4 Tips Komunikasi Lintas Budaya (Cross-Cultural Communication)

4 Tips Komunikasi Lintas Budaya (Cross-Cultural Communication)

Editor AJAR.id

4 Tips Komunikasi Lintas Budaya (Cross-Cultural Communication)

AJAR.id – Hello Ajarian! Bekerja di industri perhotelan menuntutmu untuk siap menghadapi para stakeholder yang datang dari berbagai latar belakang.
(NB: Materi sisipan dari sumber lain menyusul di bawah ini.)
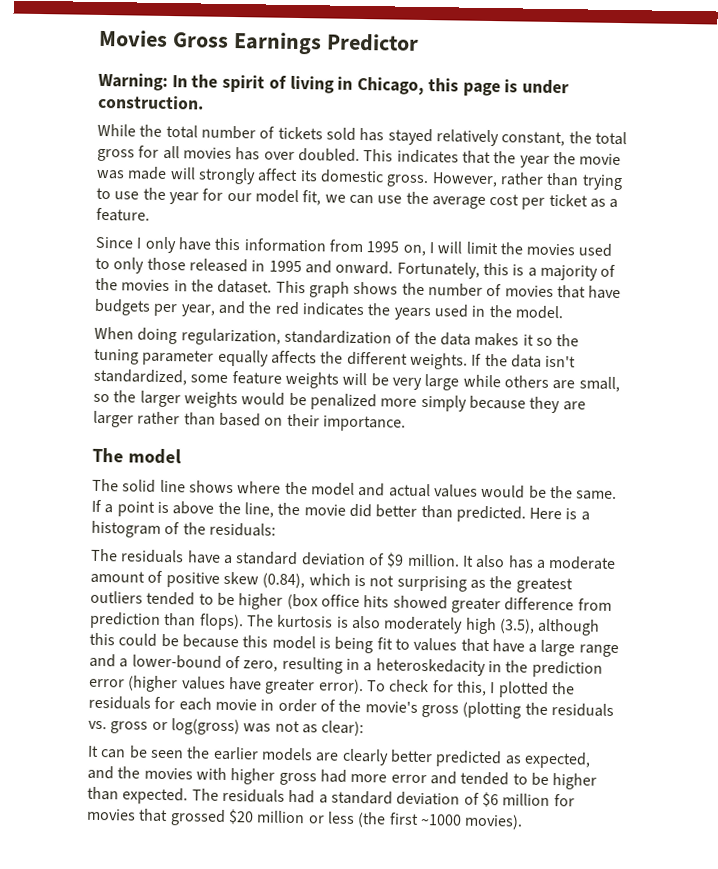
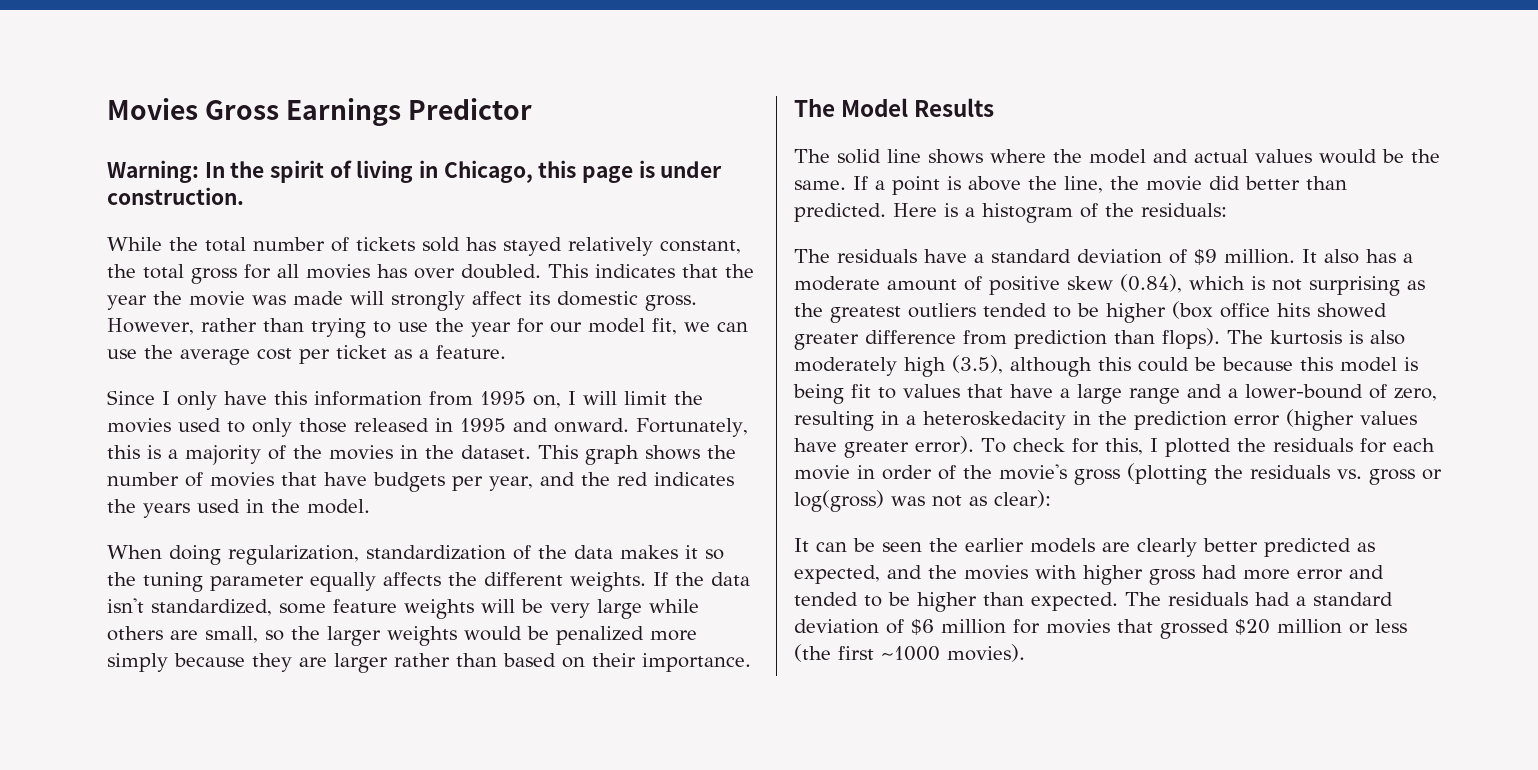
- The model
+ The Model Results

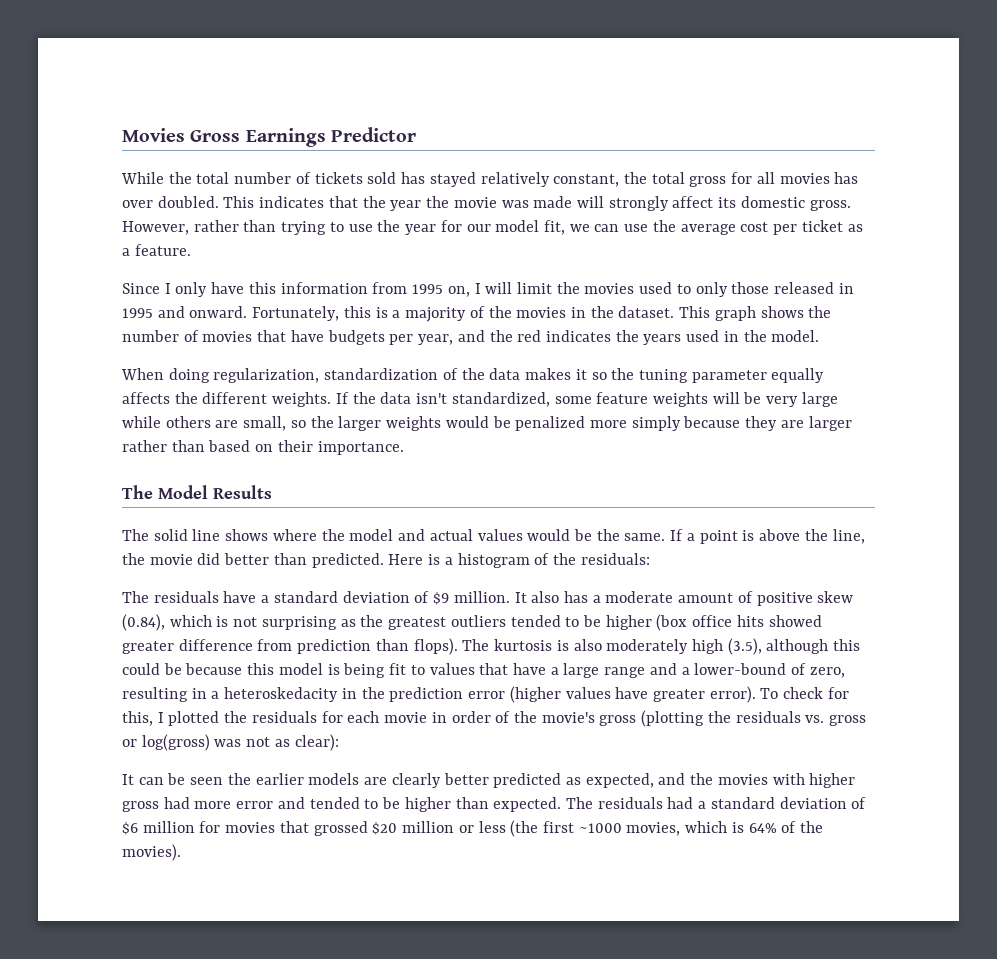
- Warning: In the spirit of living in Chicago, this page is under construction.
- The residuals had a standard deviation of $6 million for movies that grossed $20 million or less (the first ~1000 movies).
+ The residuals had a standard deviation of $6 million for movies that grossed $20 million or less (the first ~1000 movies, which is 64% of the movies).

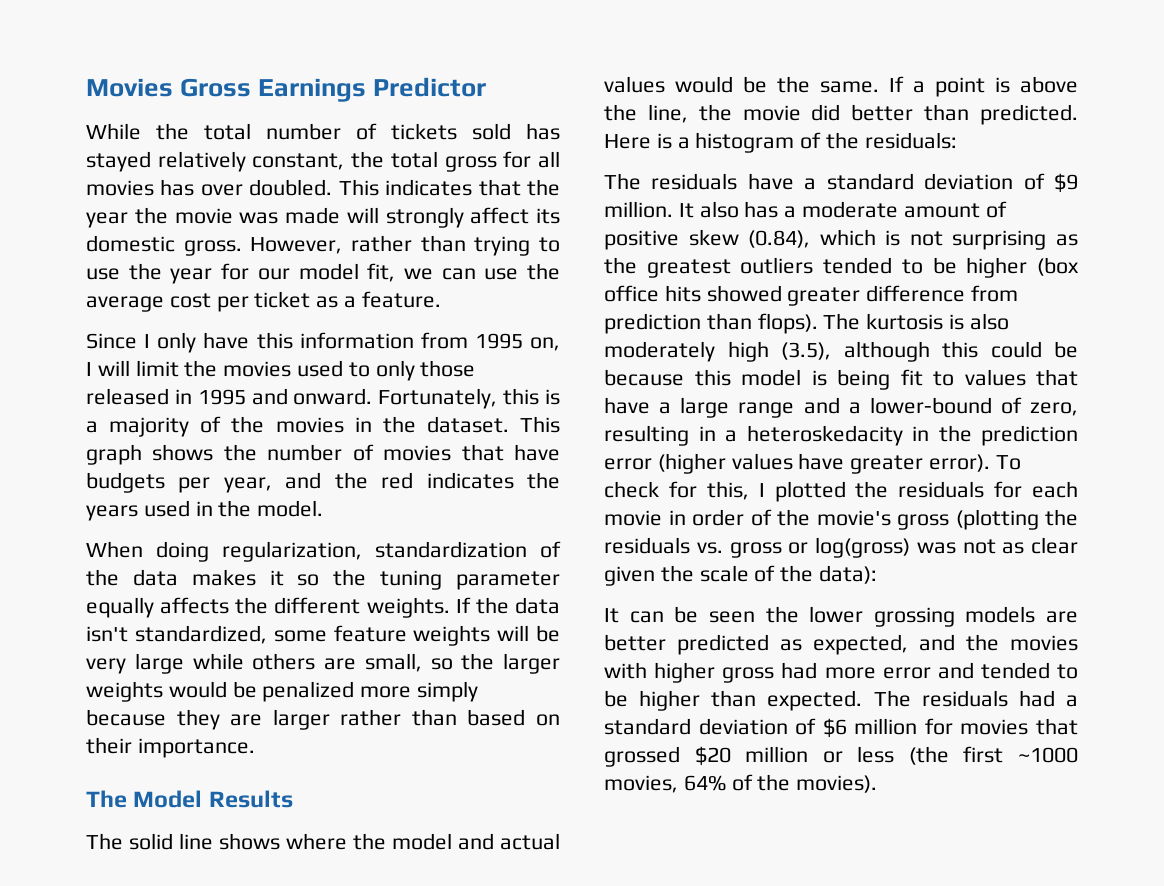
- To check for this, I plotted the residuals for each movie in order of the movie's gross (plotting the residuals vs. gross or log(gross) was not as clear):
+ To check for this, I plotted the residuals for each movie in order of the movie's gross (plotting the residuals vs. gross or log(gross) was not as clear given the scale of the data):
- It can be seen the earlier models are clearly better predicted as expected, and the movies with higher gross had more error and tended to be higher than expected.
+ It can be seen the lower grossing models are better predicted as expected, and the movies with higher gross had more error and tended to be higher than expected.
- The residuals had a standard deviation of $6 million for movies that grossed $20 million or less (the first ~1000 movies, which is 64% of the movies).
+ The residuals had a standard deviation of $6 million for movies that grossed $20 million or less (the first ~1000 movies, 64% of the movies).

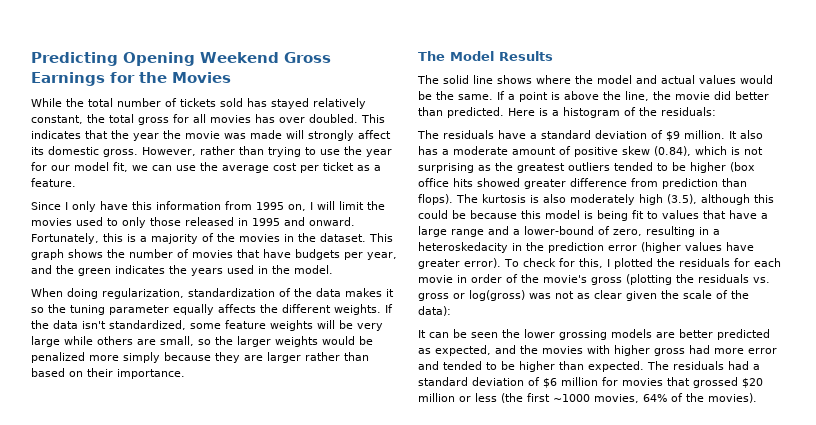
- Movies Gross Earnings Predictor
+ Predicting Opening Weekend Gross Earnings for the Movies
- This graph shows the number of movies that have budgets per year, and the red indicates the years used in the model.
+ This graph shows the number of movies that have budgets per year, and the green indicates the years used in the model.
Staf, supplier, customer hingga owner hotel memiliki latar belakang kepercayaan, ras, suku, bahkan negara yang berbeda.

Keragaman ini patut diapresiasi, namun ada kalanya timbul miskomunikasi akibat perbedaan paham antar individu tersebut.

Kunci untuk berkomunikasi lintas budaya adalah bersikap sopan dan menghargai perbedaan. Sapa lawan bicara secara formal, panggil tamu dengan nama mereka atau tanyakan seperti apa mereka ingin dipanggil (apakah ada gelar tertentu, dsb).

Dalam artikel ini, AJAR.id akan menjelaskan lebih dalam seputar tips dalam berkomunikasi lintas budaya (cross-cultural communication).

  1. Kebijakan hotel
    Kebijakan dan aturan yang ditetapkan oleh hotel dapat membantu berlangsungnya komunikasi cross-cultural yang efisien. Misalnya kebijakan untuk menyediakan dokumen-dokumen dalam beberapa bahasa, dokumen bisa meliputi registration card, daftar menu, direction, dan peta.

Multi-language signage juga akan sangat membantu tamu asing merasa dihargai dan ‘diterima’. Selain itu, hotel juga bisa menerapkan hal berikut:

  • Menyediakan makanan dan minuman khas negara mereka.
  • Menyediakan surat kabar dan majalah terbitan negara asal tamu.
  • Mempekerjakan staf dari latar belakang budaya yang berbeda atau yang mampu berbahasa asing (bilingual/multilingual).
  1. Kendala bahasa
    Terkadang, ada beberapa tamu yang mencoba berkomunikasi dengan bahasa lokal yang mereka pahami, hal ini tentu membantu dalam berkomunikasi, namun kendala yang kerap muncul adalah aksen, dialek atau penggunaan kata yang sulit dipahami.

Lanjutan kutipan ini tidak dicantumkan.